From humble beginnings on a shoestring budget, and with their mother as bookkeeper and backer, Smith and his brother, David, opened EllisDon on April Fool’s Day in 1951.

After starting in small home renovations the company grew quickly; tackling larger projects such as schools, universities, health care and office buildings before expanding to Nova Scotia and Alberta and bidding on airports, mining projects and civil works.

Now, the company – which is nearly 50 per cent owned by its 1,600 employees – generates more than $3 billion in volume annually and has worked around the world on every type of construction project.

Throughout his life, the Provost, Alta. native fought against bigotry and unfairness. At the age of 42 he advocated on behalf of the Jewish community and was instrumental in forcing the London Club to admit its first Jewish member. For his efforts, he received a Lifetime Achievement Award from the Canadian Council of Christians and Jews.

He was also very active in politics and took pride in working with David Peterson to rebuild the Liberal party and help it rise to power in 1985, ending a 42-year Conservative reign in Ontario.

Smith’s accolades also include a lifelong commitment to philanthropy. “No-one ever wrote a cheque faster than Don,” says his obituary on the company’s website. “He did not die as wealthy as one might think, having given away millions.”

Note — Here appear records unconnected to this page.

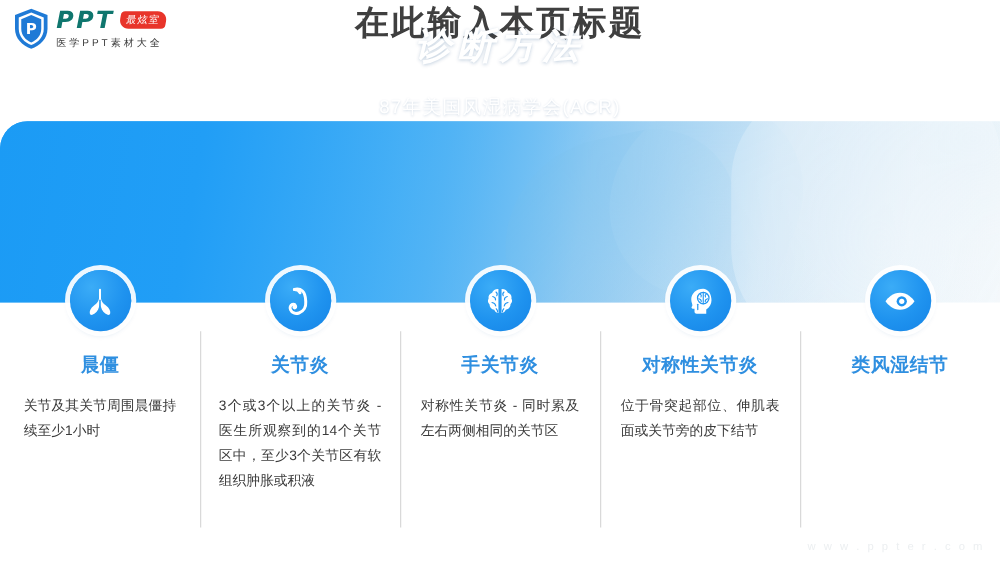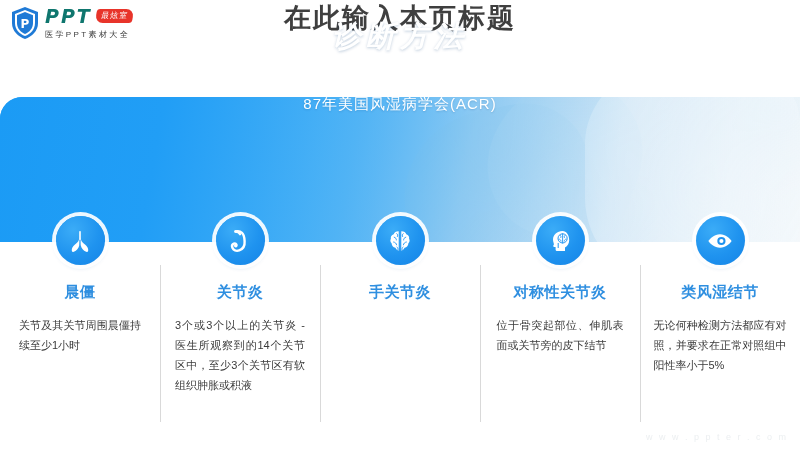--- a/index.html
+++ b/index.html
@@ -86,7 +86,7 @@
     margin:14px auto 0 auto;
   }
   #banner-sub {
-    margin-top:23px; font-size:15px; color:#ffffff; letter-spacing:1px;
+    margin-top:4px; font-size:15px; color:#ffffff; letter-spacing:1px;
     text-shadow:0 1px 2px rgba(0,60,120,.2);
   }
 

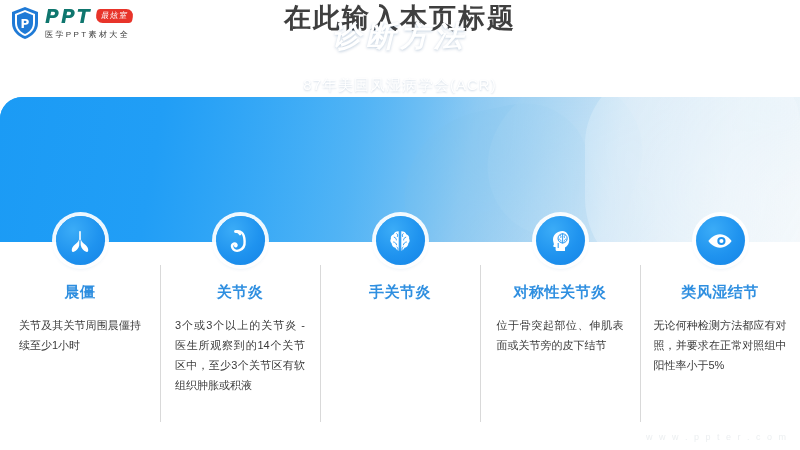--- a/index.html
+++ b/index.html
@@ -212,6 +212,7 @@
         </svg>
       </div>
       <div class="col-title">手关节炎</div>
+      <div class="col-body">对称性关节炎 - 同时累及左右两侧相同的关节区</div>
     </div>
 
     <div class="col">

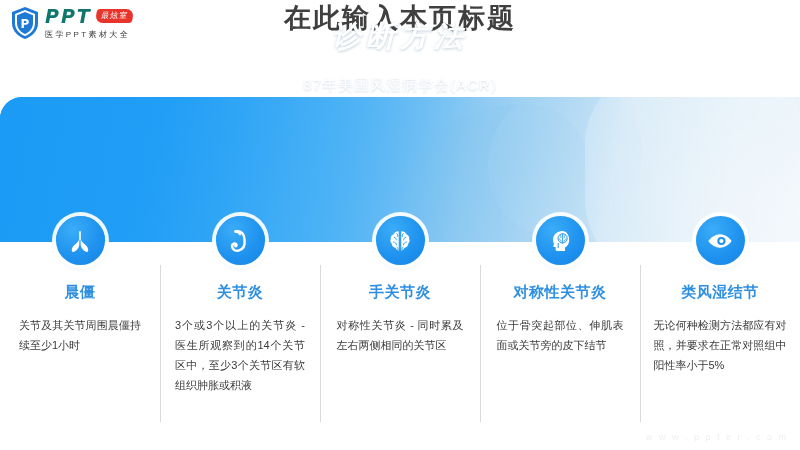--- a/index.html
+++ b/index.html
@@ -245,7 +245,6 @@
         </svg>
       </div>
       <div class="col-title">类风湿结节</div>
-      <div class="col-body">无论何种检测方法都应有对照，并要求在正常对照组中阳性率小于5%</div>
     </div>
 
   </div>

Known to his family as “Uncle Bus,” Smith is survived by his wife of 65 years, Joan Smith, their eight children, 21 grandchildren and four great-grandchildren.

“Most knew him as the stuff of legends; me as simply Uncle Bus. Tough tough exterior but also a quality shared with Aunt Joan: nobility when it comes to others, especially those in need,” wrote his nephew, Mark Ellis, in a comment forum on the company’s website. Bus’ heritage is less his formidable business savvy and success, and more the genuine warmth bestowed on us when no one was looking.”

His family is inviting anyone who would like to visit the Ivey Spencer Hall located at 551 Windermere Rd. in London, Ont. on July 18 from 1 to 3:30 p.m. and from 7 to 9 p.m.

A celebration of his life will be held at the London Hunt Club on July 23 at 3 p.m. In lieu of flowers, Smith would ask you to multiply that cost by at least ten and donate it today to your favourite charity.